Introducing Orzed Meridian, the workhorse production model

Orzed Models & Agents orzed-meridian, models

Orzed Meridian is the middle tier of the Orzed stack. Sized for everyday coding, content and structured output, with strong tool use and function calling.

By Orzed Team
26 March 2026
5 min read

Key takeaways

Dense architecture in the 13B to 22B parameter range, fine tuned on a code corpus weighted toward Python, TypeScript, Go, Rust and Java.
Tool use and function calling alignment is a separate training stage, not a prompt level afterthought.
Powers most Execution lane work: code generation, content drafts, refactoring, structured output, internal documentation.
Median latency in the 800ms to 1.2 second range, suitable for interactive Console flows.
Operational sweet spot is the body of an engagement, where the right answer matters but the planning depth of Horizon is overkill.

If Orzed Horizon is the model that thinks about the engagement, Orzed Meridian is the model that does the engagement. It is the workhorse tier: the model that writes most of the code, drafts most of the content, produces most of the structured output that flows through the Console on a normal day.

This is the model card. It explains the architecture, the training, the tasks Meridian is sized for and the latency and quality bands you should expect when it shows up in your engagement.

Architecture

Meridian is a dense decoder only transformer in the 13 billion to 22 billion parameter range. We deliberately stayed dense at this size class. Dense models are simpler to deploy, simpler to debug and, on the workloads we care about (code, structured output, function calling), match or beat comparably budgeted mixture of experts models in our internal evaluations. We pay the MoE complexity cost only at the Horizon tier where reasoning depth justifies it.

The base architecture borrows from the Llama and Mistral lineage of open source dense decoders. Context window is in the 64K to 128K token range; longer context routes to Horizon rather than asking Meridian to operate outside its sweet spot.

Tool use and function calling are first class. The model is trained to emit structured tool call payloads as part of its decoding loop, not as a post hoc parsing pass over free form text. This matters in production because tool call malformation is one of the largest sources of agent flakiness; getting it right at the model level removes a class of failures the orchestration layer would otherwise have to clean up.

Training approach

The base is open source. The fine tune is multi stage and weighted heavily toward the work Meridian actually does in production.

Stage one: code corpus. A multi language code corpus filtered for permissively licensed sources, with weighting in favour of the languages we use most (Python, TypeScript, Go, Rust, Java). The filter excludes machine generated code, which is otherwise enough of a source to skew the model’s style toward the patterns of older code generation tools.
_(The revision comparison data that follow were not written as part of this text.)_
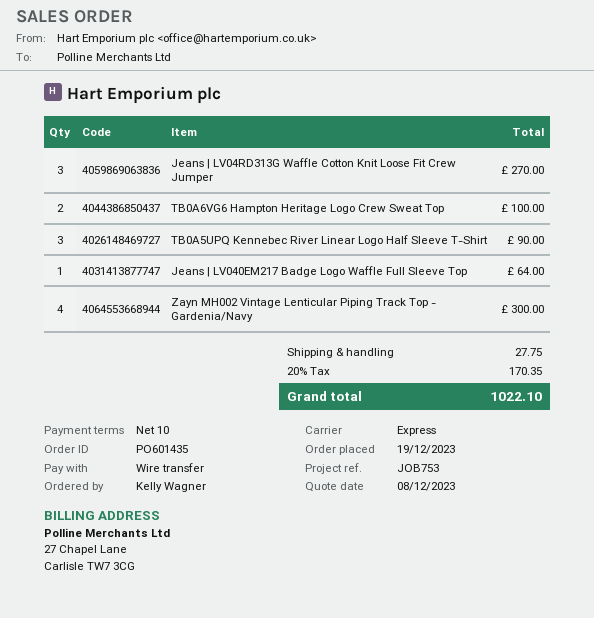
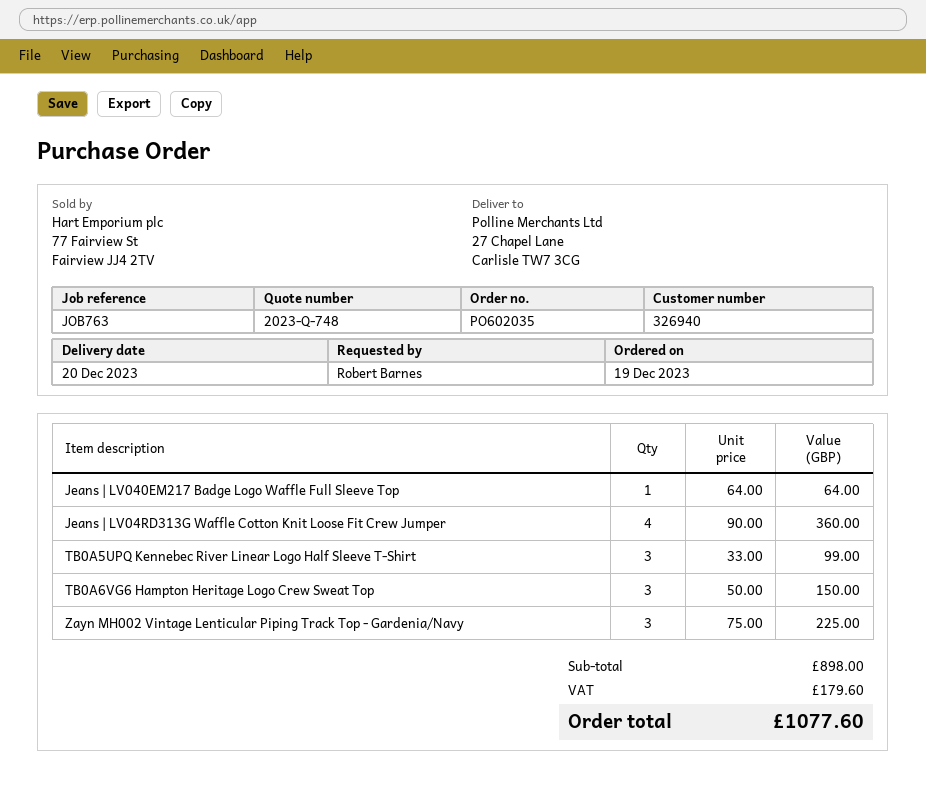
order number: PO601435 -> PO602035
reference: JOB753 -> JOB763
ordered by: Kelly Wagner -> Robert Barnes
Jeans | LV04RD313G Waffle Cotton Knit Loose Fit Crew Jumper: 3 for 270.00 -> 4 for 360.00
TB0A6VG6 Hampton Heritage Logo Crew Sweat Top: 2 for 100.00 -> 3 for 150.00
TB0A5UPQ Kennebec River Linear Logo Half Sleeve T-Shirt: 3 for 90.00 -> 3 for 99.00
Zayn MH002 Vintage Lenticular Piping Track Top - Gardenia/Navy: 4 for 300.00 -> 3 for 225.00
shipping: 27.75 -> none
tax: 170.35 -> 179.60
total: 1022.10 -> 1077.60

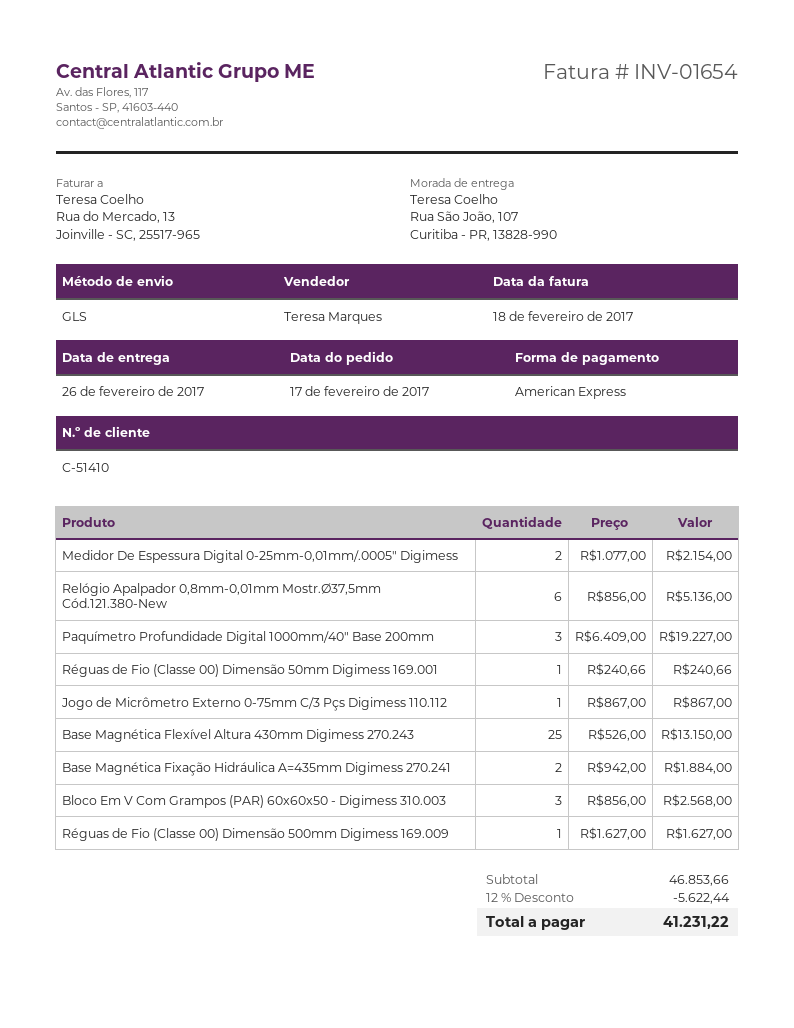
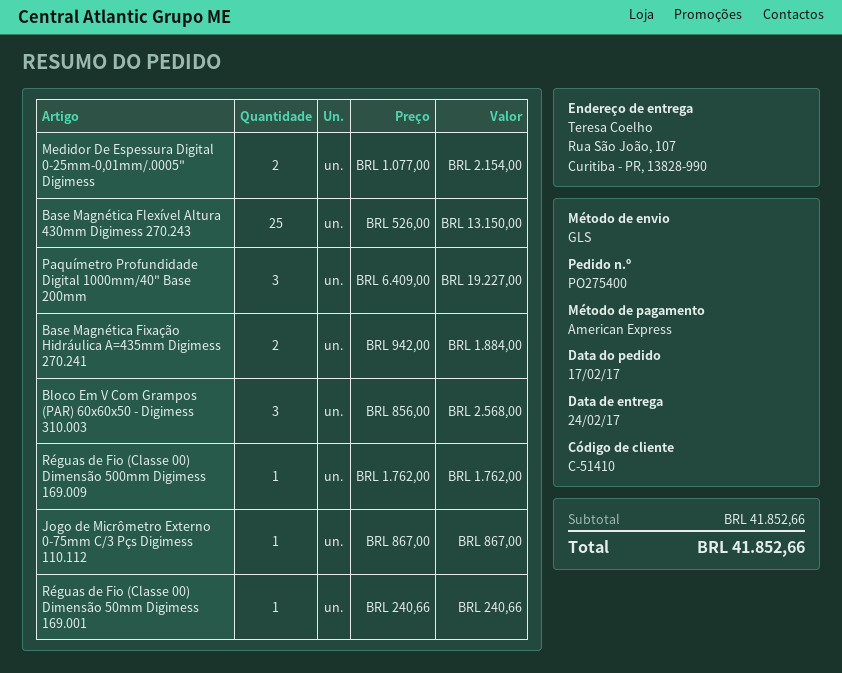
delivery date: 2017-02-26 -> 2017-02-24
Relógio Apalpador 0,8mm-0,01mm Mostr.Ø37,5mm Cód.121.380-New: 6 x 856.00 = 5136.00 -> none
Réguas de Fio (Classe 00) Dimensão 500mm Digimess 169.009: 1 x 1627.00 = 1627.00 -> 1 x 1762.00 = 1762.00
subtotal: 46853.66 -> 41852.66
discount: 12% = 5622.44 -> none
total: 41231.22 -> 41852.66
Stage two: technical writing corpus. Documentation, technical blog posts (peer reviewed open sources only), RFCs, design documents. This is the dataset that gives Meridian the ability to draft a coherent technical explanation, not just a syntactically valid code snippet.
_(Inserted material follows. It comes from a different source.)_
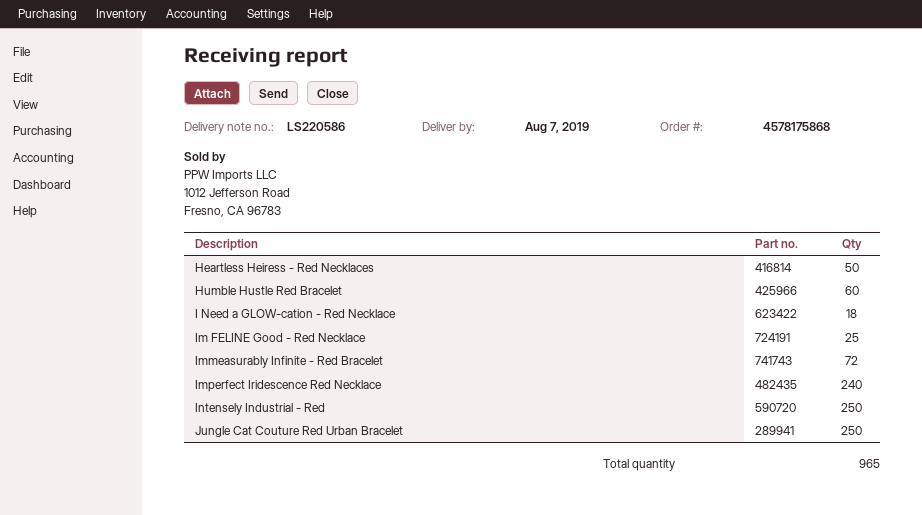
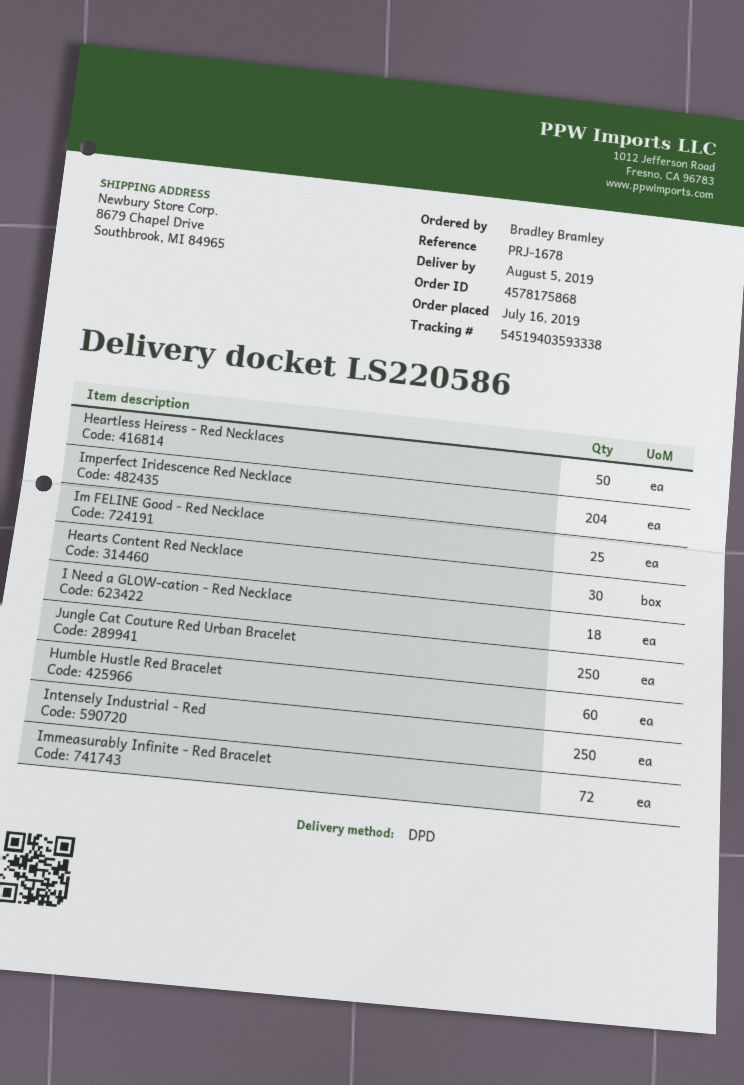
delivery date: 2019-08-07 -> 2019-08-05
Imperfect Iridescence Red Necklace: 240 -> 204
Hearts Content Red Necklace: none -> 30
Stage three: Orzed internal workflow corpus. Roughly 12,000 paired examples of Execution lane prompts and accepted outputs, drawn from completed engagements. The pairs are filtered for quality (only outputs that passed senior review) and aligned to the structured output formats the Console uses.
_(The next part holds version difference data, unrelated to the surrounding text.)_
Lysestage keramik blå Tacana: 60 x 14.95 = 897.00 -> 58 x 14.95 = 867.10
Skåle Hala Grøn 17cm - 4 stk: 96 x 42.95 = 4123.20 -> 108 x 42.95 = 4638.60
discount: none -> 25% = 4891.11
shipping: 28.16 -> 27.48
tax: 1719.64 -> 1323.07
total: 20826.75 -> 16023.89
Stage four: tool use alignment. A separate fine tuning pass on tool call traces. We collected tool call sequences from a year of agent operation, labelled them for correctness (call shape, parameter validity, semantic correctness of the call given the user’s intent) and trained against the labelled set. This is the stage that makes Meridian usable as a backbone for production agents rather than a prompt and pray code generator.

We hold out two evaluation sets. The first is a labelled production task set: 600 real Execution lane tasks with known good outputs. The second is a tool use stress set: 200 task chains where the right path requires four to seven tool calls in sequence. Numbers below are measured on both.

Where Meridian sits

Meridian is the default model in the Execution lane. When a deliverable needs to be produced (code, content, draft document, structured output for downstream automation), the Routing Layer almost always lands on Meridian unless there is a specific reason to escalate or de escalate. That default coverage is where the platform’s compute budget mostly goes.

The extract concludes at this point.